Com a liquidação, o Banco Central determina o encerramento das operações da empresa e o congelamento das aplicações financeiras. A partir desse momento, um liquidante é nomeado para avaliar a situação patrimonial da instituição, levantando os valores que a Will Financeira tem a receber e a pagar, além de definir a forma de quitação dos créditos existentes.

Segundo o especialista em mercado financeiro André Franco, os clientes que possuem dívidas, como faturas de cartão de crédito, devem continuar efetuando os pagamentos normalmente. Ele alerta que o não pagamento pode gerar inadimplência, com registro nos órgãos de proteção ao crédito, como Serasa e SPC. De acordo com o especialista, a liquidação não significa perdão das dívidas, já que as informações permanecem registradas no sistema financeiro nacional.

Para quem possui dinheiro em conta ou investimentos, a orientação é acompanhar os comunicados oficiais e aguardar a atuação do liquidante.
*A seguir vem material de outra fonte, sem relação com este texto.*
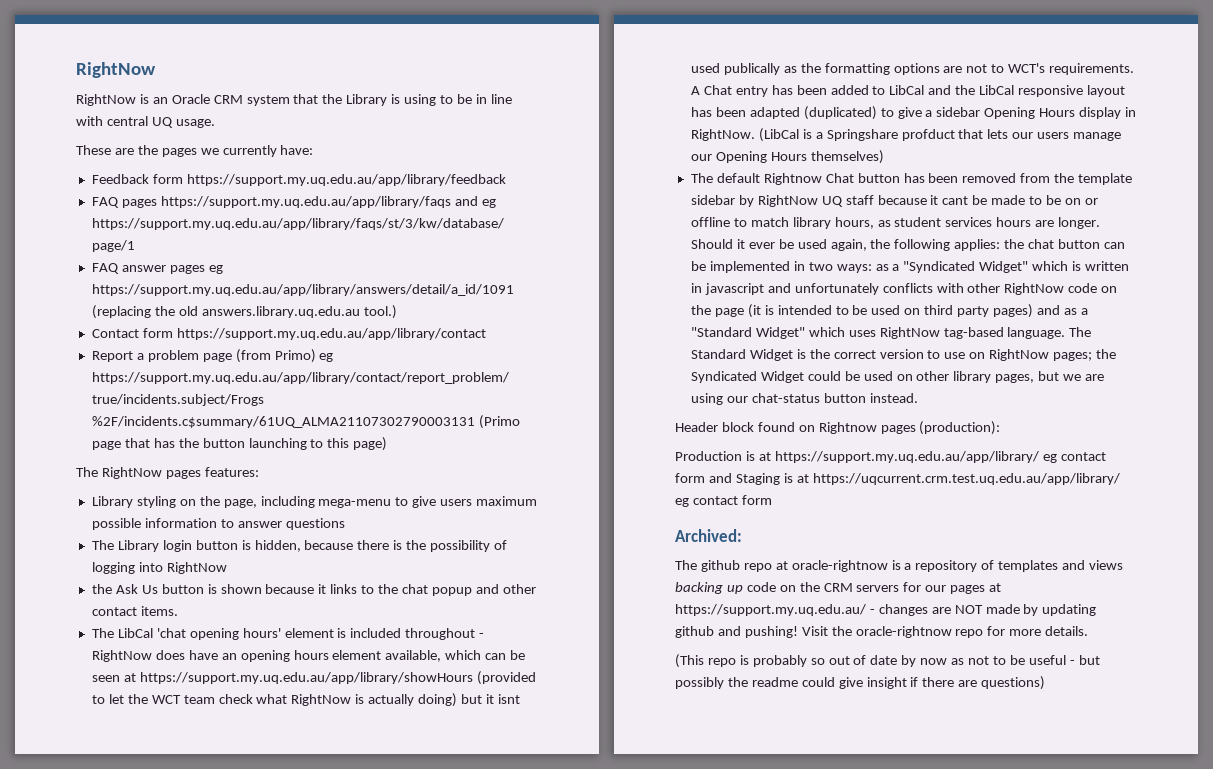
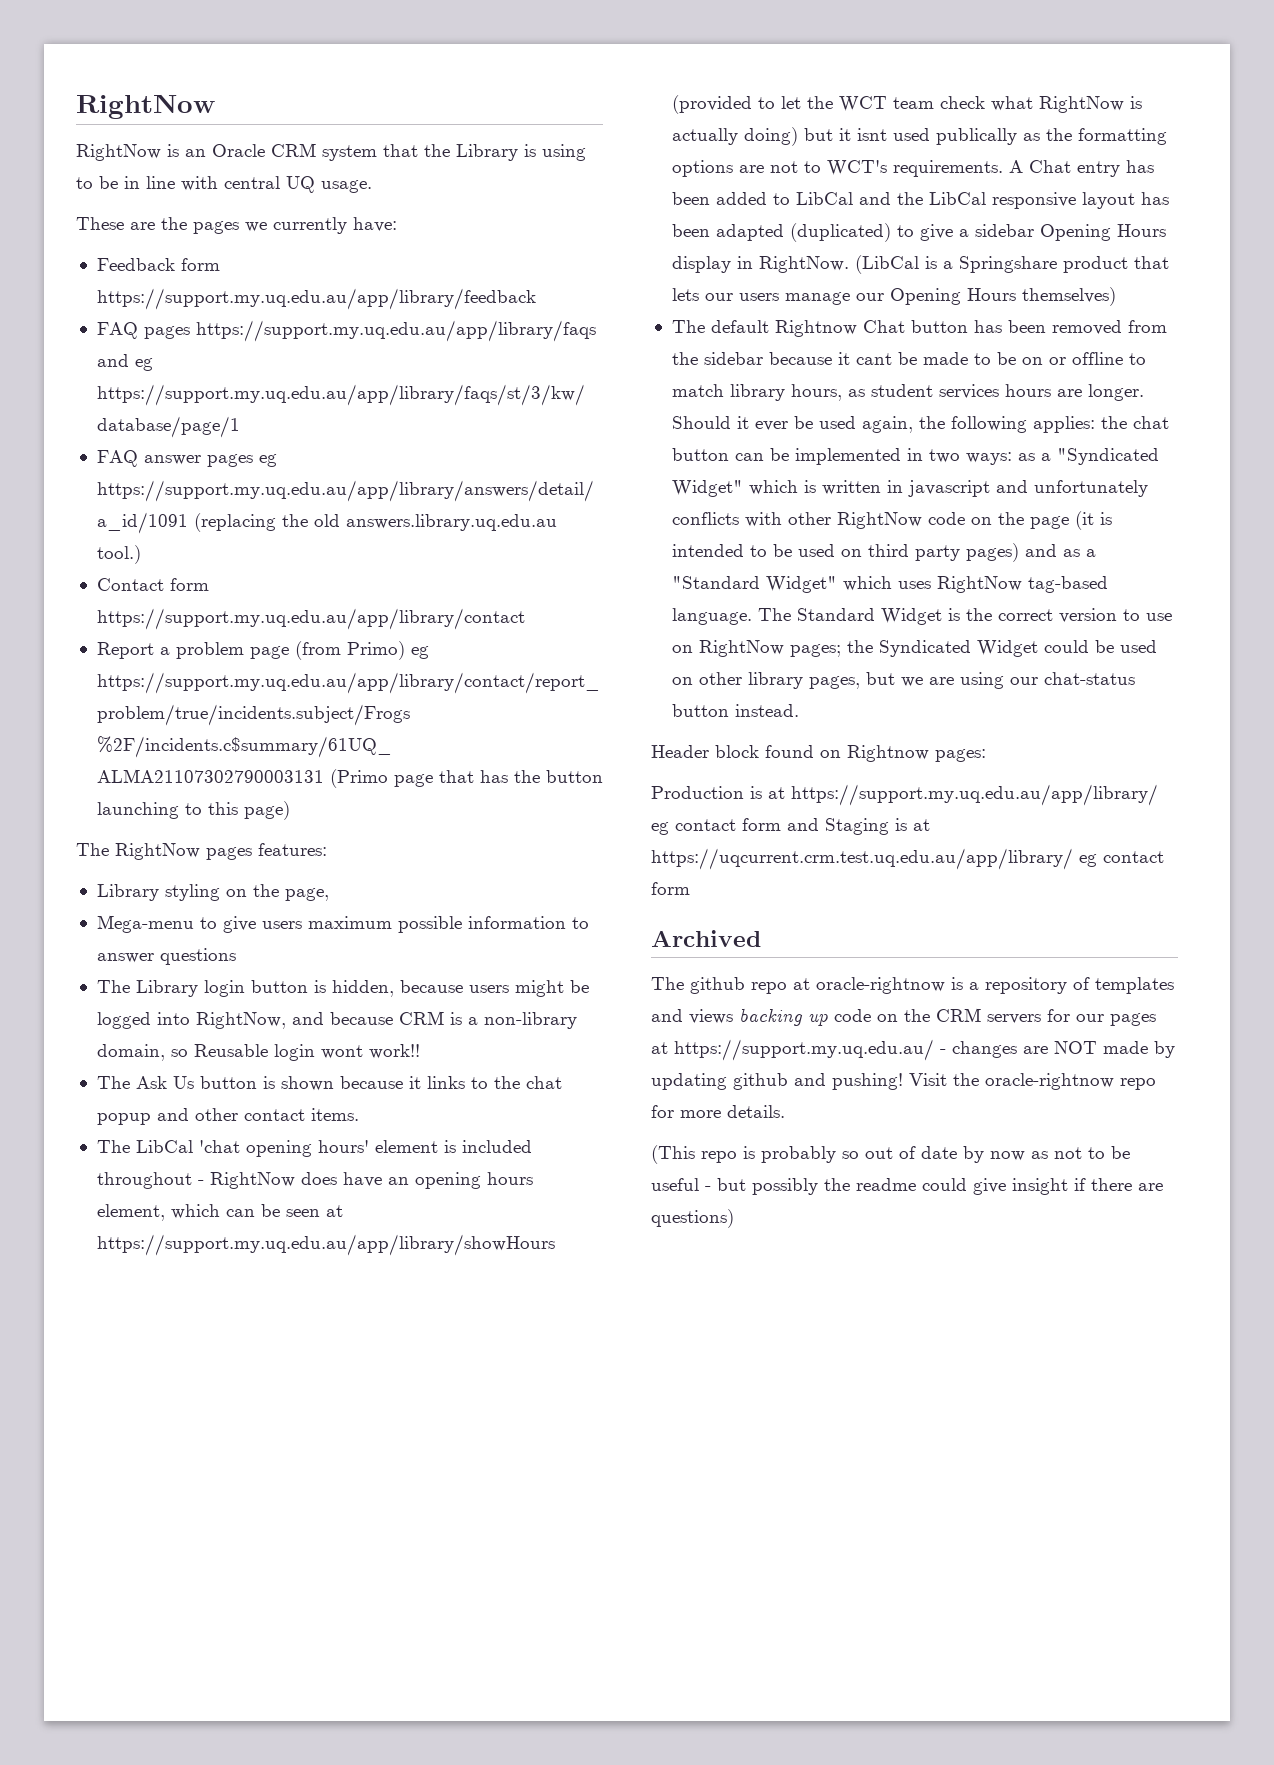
[260,496,392,508] including mega-menu -> [96,915,194,933] // Mega-menu
[357,540,508,552] [91,562,227,574] [91,584,112,594] there is the possibility of logging into RightNow // the -> [468,980,589,997] [96,1011,577,1029] [96,1044,420,1061] [96,1076,130,1089] users might be logged into RightNow, and because CRM is a non-library domain, so Reusable login wont work!! // The
[332,650,442,662] element available, -> [96,1204,165,1221] element,
[901,129,955,141] profduct -> [1062,256,1128,273] product
[1078,173,1133,185] [690,195,874,207] template sidebar by RightNow UQ staff -> [703,352,763,365] sidebar
[880,421,1001,435] pages (production): -> [935,749,986,762] pages:
[675,529,742,542] Archived: -> [651,930,761,947] Archived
Nos casos em que há cobertura do Fundo Garantidor de Créditos, o risco é considerado menor. O FGC garante até R$ 250 mil por CPF ou CNPJ, incluindo valores em conta-corrente e investimentos cobertos pela proteção.

André Franco explica que o principal risco para quem está amparado pelo FGC é a demora no ressarcimento. Já para produtos que não contam com a cobertura do fundo, como determinados títulos e operações específicas, o investidor pode enfrentar maior exposição a perdas.

A Will Financeira é ligada ao Banco Master e teve a liquidação extrajudicial decretada após deixar de cumprir pagamentos devidos à operadora de cartões Mastercard. A reportagem informou que tentou contato com a empresa para obter um posicionamento oficial, mas até o momento não houve resposta.

Diante do cenário, especialistas reforçam a importância de os clientes manterem atenção redobrada aos prazos, evitarem a inadimplência e acompanharem exclusivamente as informações divulgadas pelos canais oficiais do Banco Central e do processo de liquidação.